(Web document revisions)
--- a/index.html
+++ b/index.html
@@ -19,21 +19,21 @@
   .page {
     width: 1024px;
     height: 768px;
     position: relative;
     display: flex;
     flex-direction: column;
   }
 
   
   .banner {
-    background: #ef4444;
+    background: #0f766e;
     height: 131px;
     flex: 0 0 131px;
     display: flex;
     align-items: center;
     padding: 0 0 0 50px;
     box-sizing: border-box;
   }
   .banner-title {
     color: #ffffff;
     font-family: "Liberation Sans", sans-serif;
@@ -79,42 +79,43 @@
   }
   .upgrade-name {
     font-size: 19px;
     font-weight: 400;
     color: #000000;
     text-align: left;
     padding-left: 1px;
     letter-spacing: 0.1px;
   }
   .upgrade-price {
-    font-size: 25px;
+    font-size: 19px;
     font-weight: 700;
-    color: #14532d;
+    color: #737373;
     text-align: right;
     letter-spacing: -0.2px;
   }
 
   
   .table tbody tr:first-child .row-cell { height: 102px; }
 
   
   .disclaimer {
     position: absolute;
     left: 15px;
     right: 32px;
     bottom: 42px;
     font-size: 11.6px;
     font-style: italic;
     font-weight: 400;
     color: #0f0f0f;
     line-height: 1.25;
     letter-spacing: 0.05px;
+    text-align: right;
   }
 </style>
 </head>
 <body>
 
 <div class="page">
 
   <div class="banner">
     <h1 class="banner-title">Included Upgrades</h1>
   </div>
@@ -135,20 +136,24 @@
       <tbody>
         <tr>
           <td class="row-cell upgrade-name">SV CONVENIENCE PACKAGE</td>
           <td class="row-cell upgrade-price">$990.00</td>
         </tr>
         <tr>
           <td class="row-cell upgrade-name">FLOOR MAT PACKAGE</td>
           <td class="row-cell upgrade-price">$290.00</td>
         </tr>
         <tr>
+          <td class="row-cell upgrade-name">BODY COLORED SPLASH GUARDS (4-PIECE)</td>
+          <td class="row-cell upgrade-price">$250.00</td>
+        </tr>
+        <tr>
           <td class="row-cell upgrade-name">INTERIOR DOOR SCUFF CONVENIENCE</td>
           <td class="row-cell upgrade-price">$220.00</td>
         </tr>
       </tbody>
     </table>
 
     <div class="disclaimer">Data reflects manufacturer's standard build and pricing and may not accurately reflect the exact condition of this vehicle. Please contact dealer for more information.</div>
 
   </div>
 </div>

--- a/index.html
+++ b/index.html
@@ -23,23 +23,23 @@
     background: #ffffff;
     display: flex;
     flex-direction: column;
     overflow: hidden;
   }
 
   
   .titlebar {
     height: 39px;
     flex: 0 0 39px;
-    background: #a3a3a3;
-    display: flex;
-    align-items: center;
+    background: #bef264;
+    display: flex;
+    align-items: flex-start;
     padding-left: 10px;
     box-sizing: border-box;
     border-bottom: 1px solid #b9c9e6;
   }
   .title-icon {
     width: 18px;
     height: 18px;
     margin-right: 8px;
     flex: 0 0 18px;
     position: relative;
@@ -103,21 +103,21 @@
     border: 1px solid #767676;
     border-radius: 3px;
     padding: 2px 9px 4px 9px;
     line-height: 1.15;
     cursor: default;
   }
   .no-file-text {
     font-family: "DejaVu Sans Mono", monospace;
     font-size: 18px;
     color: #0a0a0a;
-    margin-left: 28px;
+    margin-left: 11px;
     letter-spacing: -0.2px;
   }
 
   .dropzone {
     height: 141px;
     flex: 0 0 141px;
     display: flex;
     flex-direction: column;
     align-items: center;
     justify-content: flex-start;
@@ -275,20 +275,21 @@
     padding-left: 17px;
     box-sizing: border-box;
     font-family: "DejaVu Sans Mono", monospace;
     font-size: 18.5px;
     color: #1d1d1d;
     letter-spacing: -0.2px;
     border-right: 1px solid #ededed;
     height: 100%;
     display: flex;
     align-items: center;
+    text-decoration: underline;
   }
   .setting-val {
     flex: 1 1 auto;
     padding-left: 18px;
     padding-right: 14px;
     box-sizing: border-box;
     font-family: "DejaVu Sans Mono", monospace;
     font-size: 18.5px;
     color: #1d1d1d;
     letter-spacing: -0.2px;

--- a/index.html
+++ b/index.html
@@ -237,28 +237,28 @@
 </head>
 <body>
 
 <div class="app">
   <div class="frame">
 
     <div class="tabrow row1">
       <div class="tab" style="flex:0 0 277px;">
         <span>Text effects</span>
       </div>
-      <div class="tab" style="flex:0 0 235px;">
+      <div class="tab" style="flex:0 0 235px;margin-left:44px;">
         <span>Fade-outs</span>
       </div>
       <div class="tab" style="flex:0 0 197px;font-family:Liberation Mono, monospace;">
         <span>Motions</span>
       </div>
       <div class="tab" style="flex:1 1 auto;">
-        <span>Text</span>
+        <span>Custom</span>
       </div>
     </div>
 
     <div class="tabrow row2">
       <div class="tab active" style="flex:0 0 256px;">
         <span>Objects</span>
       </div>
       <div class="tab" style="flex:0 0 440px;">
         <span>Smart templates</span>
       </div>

THE TASK
Using the data above, reproduce every line exactly.

ANSWER TO THIS TASK
--- a/index.html
+++ b/index.html
@@ -19,21 +19,21 @@
   .page {
     width: 1024px;
     height: 768px;
     position: relative;
     display: flex;
     flex-direction: column;
   }
 
   
   .banner {
-    background: #ef4444;
+    background: #0f766e;
     height: 131px;
     flex: 0 0 131px;
     display: flex;
     align-items: center;
     padding: 0 0 0 50px;
     box-sizing: border-box;
   }
   .banner-title {
     color: #ffffff;
     font-family: "Liberation Sans", sans-serif;
@@ -79,42 +79,43 @@
   }
   .upgrade-name {
     font-size: 19px;
     font-weight: 400;
     color: #000000;
     text-align: left;
     padding-left: 1px;
     letter-spacing: 0.1px;
   }
   .upgrade-price {
-    font-size: 25px;
+    font-size: 19px;
     font-weight: 700;
-    color: #14532d;
+    color: #737373;
     text-align: right;
     letter-spacing: -0.2px;
   }
 
   
   .table tbody tr:first-child .row-cell { height: 102px; }
 
   
   .disclaimer {
     position: absolute;
     left: 15px;
     right: 32px;
     bottom: 42px;
     font-size: 11.6px;
     font-style: italic;
     font-weight: 400;
     color: #0f0f0f;
     line-height: 1.25;
     letter-spacing: 0.05px;
+    text-align: right;
   }
 </style>
 </head>
 <body>
 
 <div class="page">
 
   <div class="banner">
     <h1 class="banner-title">Included Upgrades</h1>
   </div>
@@ -135,20 +136,24 @@
       <tbody>
         <tr>
           <td class="row-cell upgrade-name">SV CONVENIENCE PACKAGE</td>
           <td class="row-cell upgrade-price">$990.00</td>
         </tr>
         <tr>
           <td class="row-cell upgrade-name">FLOOR MAT PACKAGE</td>
           <td class="row-cell upgrade-price">$290.00</td>
         </tr>
         <tr>
+          <td class="row-cell upgrade-name">BODY COLORED SPLASH GUARDS (4-PIECE)</td>
+          <td class="row-cell upgrade-price">$250.00</td>
+        </tr>
+        <tr>
           <td class="row-cell upgrade-name">INTERIOR DOOR SCUFF CONVENIENCE</td>
           <td class="row-cell upgrade-price">$220.00</td>
         </tr>
       </tbody>
     </table>
 
     <div class="disclaimer">Data reflects manufacturer's standard build and pricing and may not accurately reflect the exact condition of this vehicle. Please contact dealer for more information.</div>
 
   </div>
 </div>

--- a/index.html
+++ b/index.html
@@ -23,23 +23,23 @@
     background: #ffffff;
     display: flex;
     flex-direction: column;
     overflow: hidden;
   }
 
   
   .titlebar {
     height: 39px;
     flex: 0 0 39px;
-    background: #a3a3a3;
-    display: flex;
-    align-items: center;
+    background: #bef264;
+    display: flex;
+    align-items: flex-start;
     padding-left: 10px;
     box-sizing: border-box;
     border-bottom: 1px solid #b9c9e6;
   }
   .title-icon {
     width: 18px;
     height: 18px;
     margin-right: 8px;
     flex: 0 0 18px;
     position: relative;
@@ -103,21 +103,21 @@
     border: 1px solid #767676;
     border-radius: 3px;
     padding: 2px 9px 4px 9px;
     line-height: 1.15;
     cursor: default;
   }
   .no-file-text {
     font-family: "DejaVu Sans Mono", monospace;
     font-size: 18px;
     color: #0a0a0a;
-    margin-left: 28px;
+    margin-left: 11px;
     letter-spacing: -0.2px;
   }
 
   .dropzone {
     height: 141px;
     flex: 0 0 141px;
     display: flex;
     flex-direction: column;
     align-items: center;
     justify-content: flex-start;
@@ -275,20 +275,21 @@
     padding-left: 17px;
     box-sizing: border-box;
     font-family: "DejaVu Sans Mono", monospace;
     font-size: 18.5px;
     color: #1d1d1d;
     letter-spacing: -0.2px;
     border-right: 1px solid #ededed;
     height: 100%;
     display: flex;
     align-items: center;
+    text-decoration: underline;
   }
   .setting-val {
     flex: 1 1 auto;
     padding-left: 18px;
     padding-right: 14px;
     box-sizing: border-box;
     font-family: "DejaVu Sans Mono", monospace;
     font-size: 18.5px;
     color: #1d1d1d;
     letter-spacing: -0.2px;

--- a/index.html
+++ b/index.html
@@ -237,28 +237,28 @@
 </head>
 <body>
 
 <div class="app">
   <div class="frame">
 
     <div class="tabrow row1">
       <div class="tab" style="flex:0 0 277px;">
         <span>Text effects</span>
       </div>
-      <div class="tab" style="flex:0 0 235px;">
+      <div class="tab" style="flex:0 0 235px;margin-left:44px;">
         <span>Fade-outs</span>
       </div>
       <div class="tab" style="flex:0 0 197px;font-family:Liberation Mono, monospace;">
         <span>Motions</span>
       </div>
       <div class="tab" style="flex:1 1 auto;">
-        <span>Text</span>
+        <span>Custom</span>
       </div>
     </div>
 
     <div class="tabrow row2">
       <div class="tab active" style="flex:0 0 256px;">
         <span>Objects</span>
       </div>
       <div class="tab" style="flex:0 0 440px;">
         <span>Smart templates</span>
       </div>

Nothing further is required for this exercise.